In Count I, Plaintiff maintained that a majority of the BB USA board have such close ties to the Officer Defendants that they would be incapable of impartially considering a demand to bring a fiduciary claim against them on behalf of BB USA. The inquiry for director independence is contextual and asks whether a director’s decision was “based on the merits of the subject before the board rather than on extraneous considerations or influences.” To show lack of independence, the plaintiff must allege that a director is so beholden to an interested director that his or her discretion would be sterilized. With those standards in mind, the court, noting that its function is to “count heads,” found that Plaintiff failed to plead particularized facts that raised a reasonable doubt as to whether directors controlling eight of the BB USA board’s fifteen votes would have been capable of impartially considering a demand.
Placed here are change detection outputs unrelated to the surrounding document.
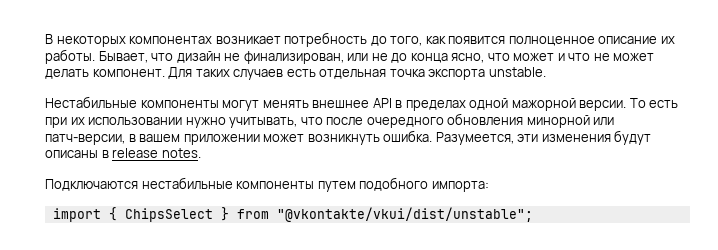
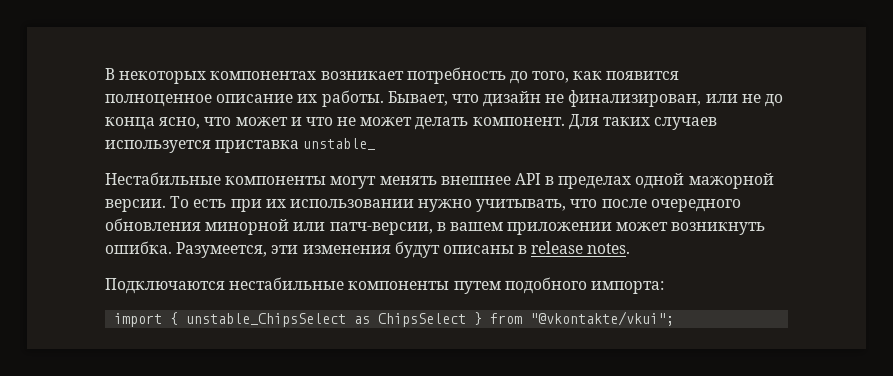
- Для таких случаев есть отдельная точка экспорта unstable.
+ Для таких случаев используется приставка unstable_
- import { ChipsSelect } from "@vkontakte/vkui/dist/unstable";
+ import { unstable_ChipsSelect as ChipsSelect } from "@vkontakte/vkui";

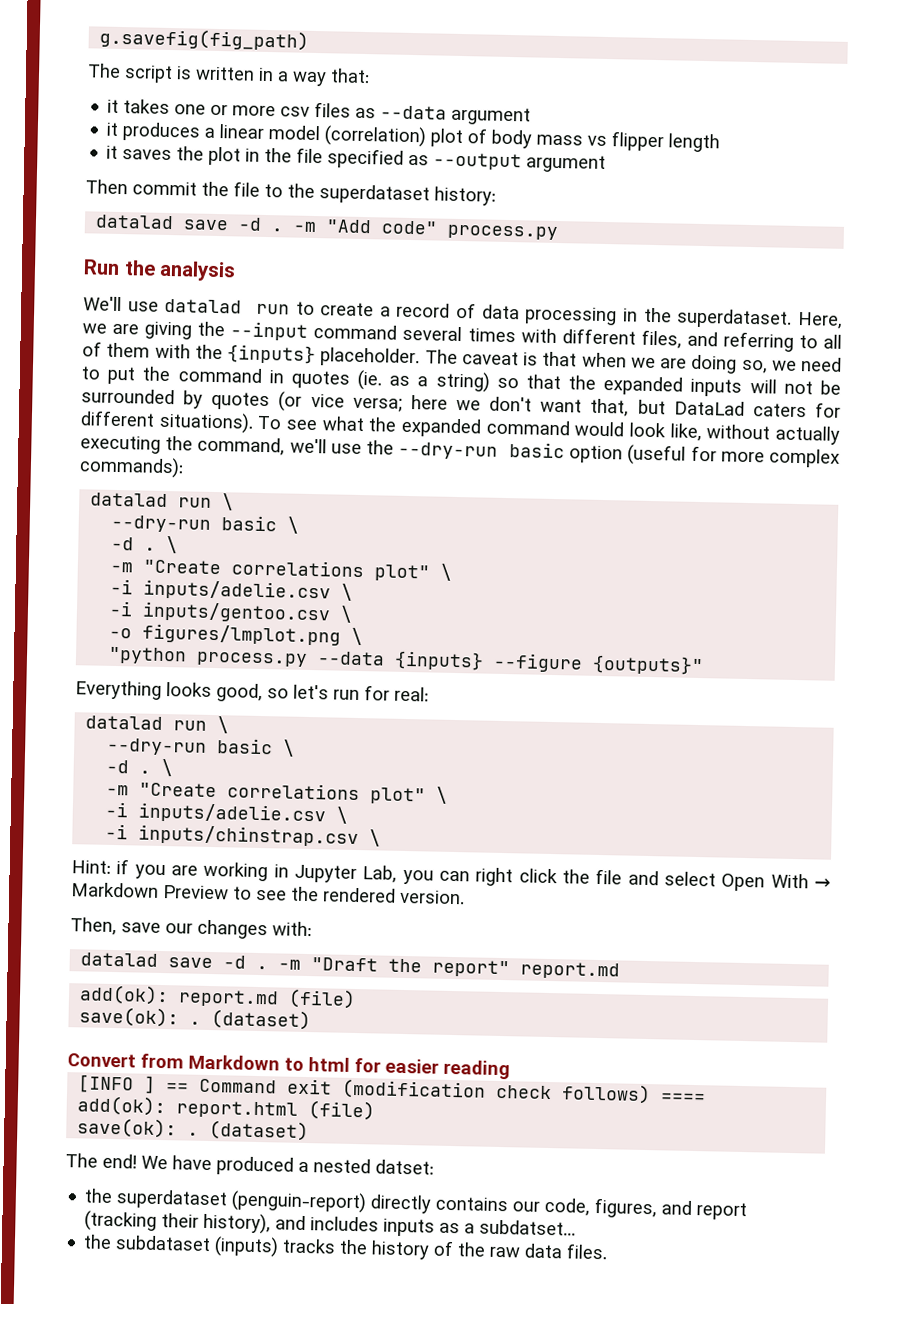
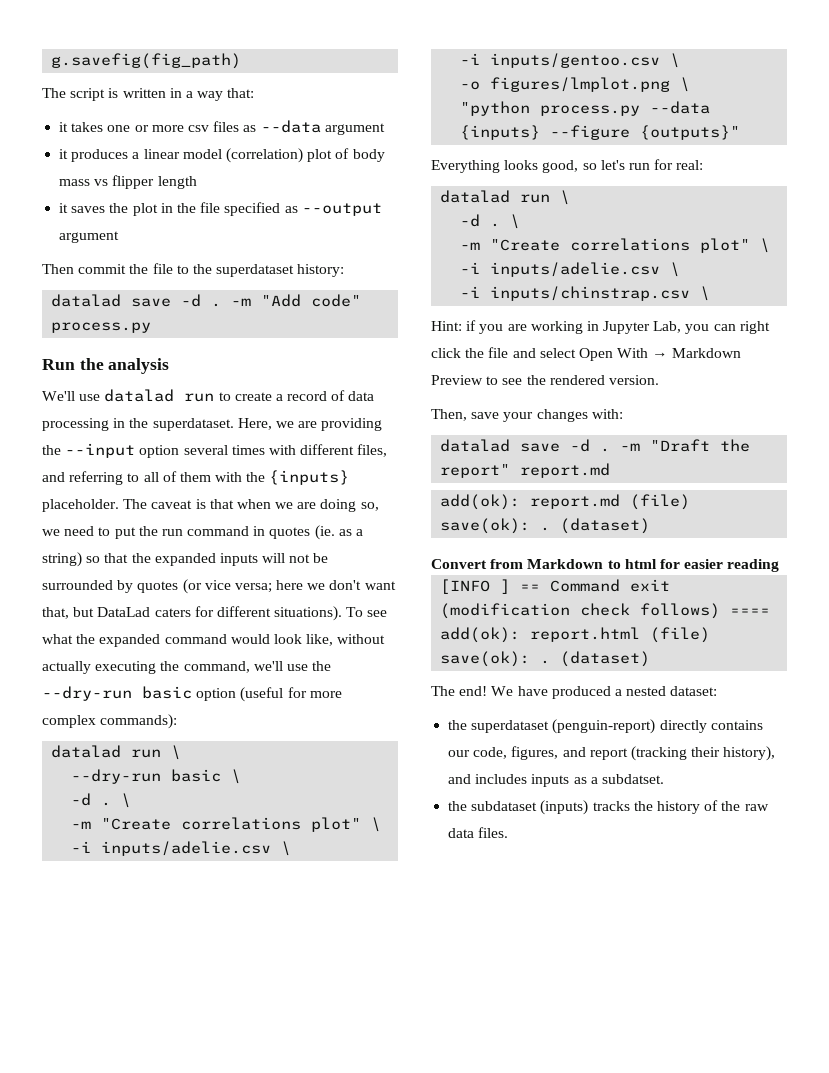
- Here, we are giving the --input command several times with different files, and referring to all of them with the {inputs} placeholder.
+ Here, we are providing the --input option several times with different files, and referring to all of them with the {inputs} placeholder.
- The caveat is that when we are doing so, we need to put the command in quotes (ie. as a string) so that the expanded inputs will not be surrounded by quotes (or vice versa; here we don't want that, but DataLad caters for different situations).
+ The caveat is that when we are doing so, we need to put the run command in quotes (ie. as a string) so that the expanded inputs will not be surrounded by quotes (or vice versa; here we don't want that, but DataLad caters for different situations).
  Everything looks good, so let's run for real:
  datalad run \
- --dry-run basic \
- Then, save our changes with:
+ Then, save your changes with:
- We have produced a nested datset:
+ We have produced a nested dataset:
- the superdataset (penguin-report) directly contains our code, figures, and report (tracking their history), and includes inputs as a subdatset...
+ the superdataset (penguin-report) directly contains our code, figures, and report (tracking their history), and includes inputs as a subdatset.

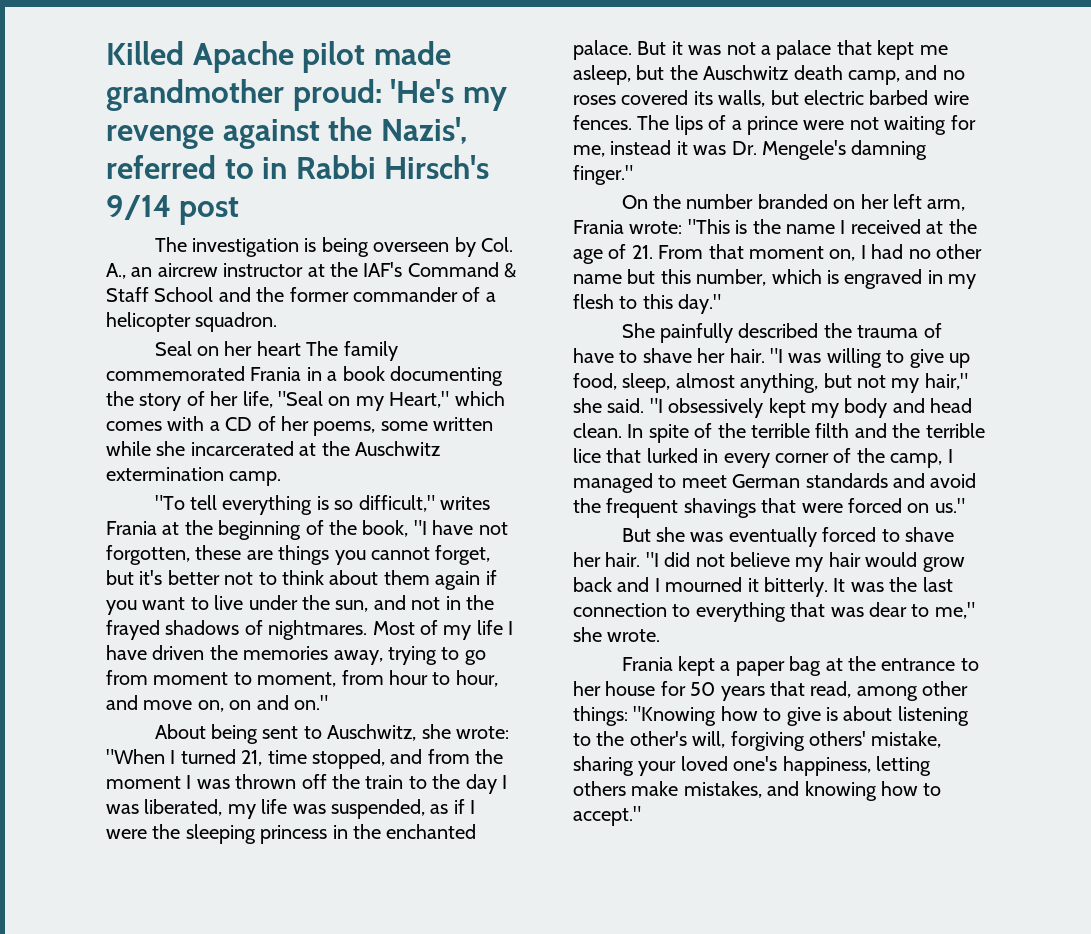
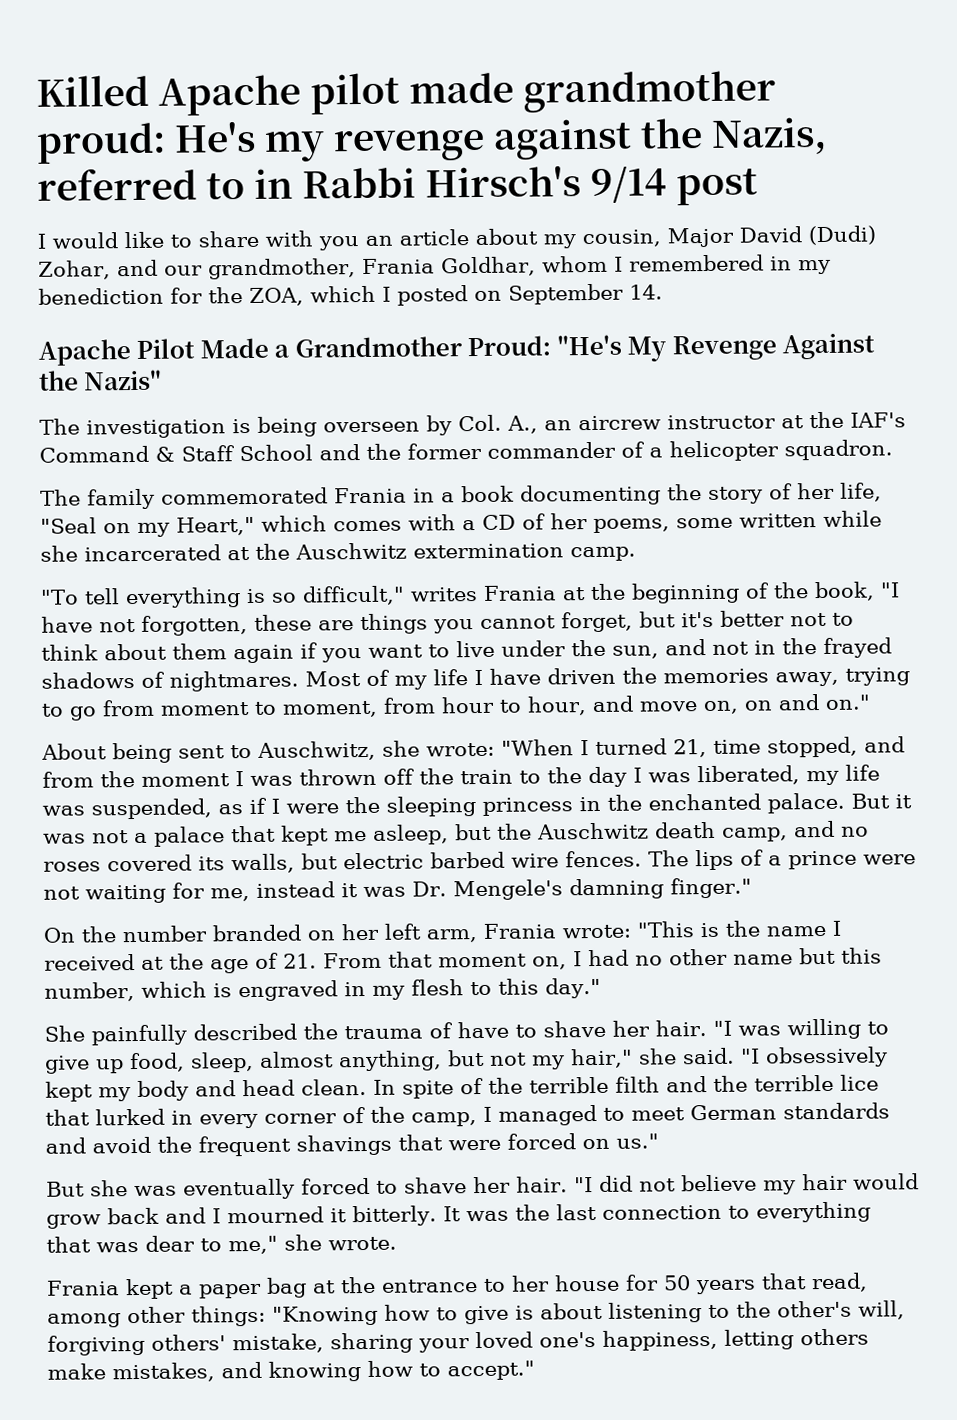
- Killed Apache pilot made grandmother proud: 'He's my revenge against the Nazis', referred to in Rabbi Hirsch's 9/14 post
+ Killed Apache pilot made grandmother proud: He's my revenge against the Nazis, referred to in Rabbi Hirsch's 9/14 post
+ I would like to share with you an article about my cousin, Major David (Dudi) Zohar, and our grandmother, Frania Goldhar, whom I remembered in my benediction for the ZOA, which I posted on September 14.
+ Apache Pilot Made a Grandmother Proud: "He's My Revenge Against the Nazis"
- Seal on her heart The family commemorated Frania in a book documenting the story of her life, "Seal on my Heart," which comes with a CD of her poems, some written while she incarcerated at the Auschwitz extermination camp.
+ The family commemorated Frania in a book documenting the story of her life, "Seal on my Heart," which comes with a CD of her poems, some written while she incarcerated at the Auschwitz extermination camp.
As for Count II alleging that the Director Defendants breached their fiduciary duties of loyalty to BB USA, the court looked to the standard articulated in Caremark. A plaintiff must allege particularized facts that satisfy one of the necessary conditions for director oversight liability in Caremark: either (1) “the directors utterly failed to implement any reporting or information system or controls;” or (2) “having implemented such a system or controls, [the directors] consciously failed to monitor or oversee its operations thus disabling themselves from being informed of risks or problems requiring their attention.” Plaintiff’s principal argument was that the Director Defendants failed in their oversight duty under Caremark’s first prong by failing to implement any reporting or information systems or controls at BB USA. However, the court found that Plaintiff plead no facts that the BB USA board utterly failed to adopt or implement any reporting and compliance systems, but was rather attempted to challenge the effectiveness of monitoring and reporting controls in particular instances, which is not a valid theory under the first prong of Caremark. Further, the court could not discern whether Plaintiff intended to advance a second-prong Caremark claim, as the complaint did not plead “that the board knew of evidence of corporate misconduct—the proverbial ‘red flag’–yet acted in bad faith by consciously disregarding its duty to address that misconduct.” While Plaintiff argued that the BB USA board did not see the Listeria crisis coming, but would have with proper oversight, the court rejected that as a basis for a Caremark claim. At best, the court stated that Plaintiff had pled that the monitoring systems in place did not work as intended, which is not a basis to impose personal liability upon directors. Accordingly, the court found that Plaintiff failed to plead particularized facts that any of the Director Defendants breached their scienter-laden fiduciary duty of oversight or that a majority of the BB USA board members could not impartially consider a demand to bring claims against the Officer Defendants.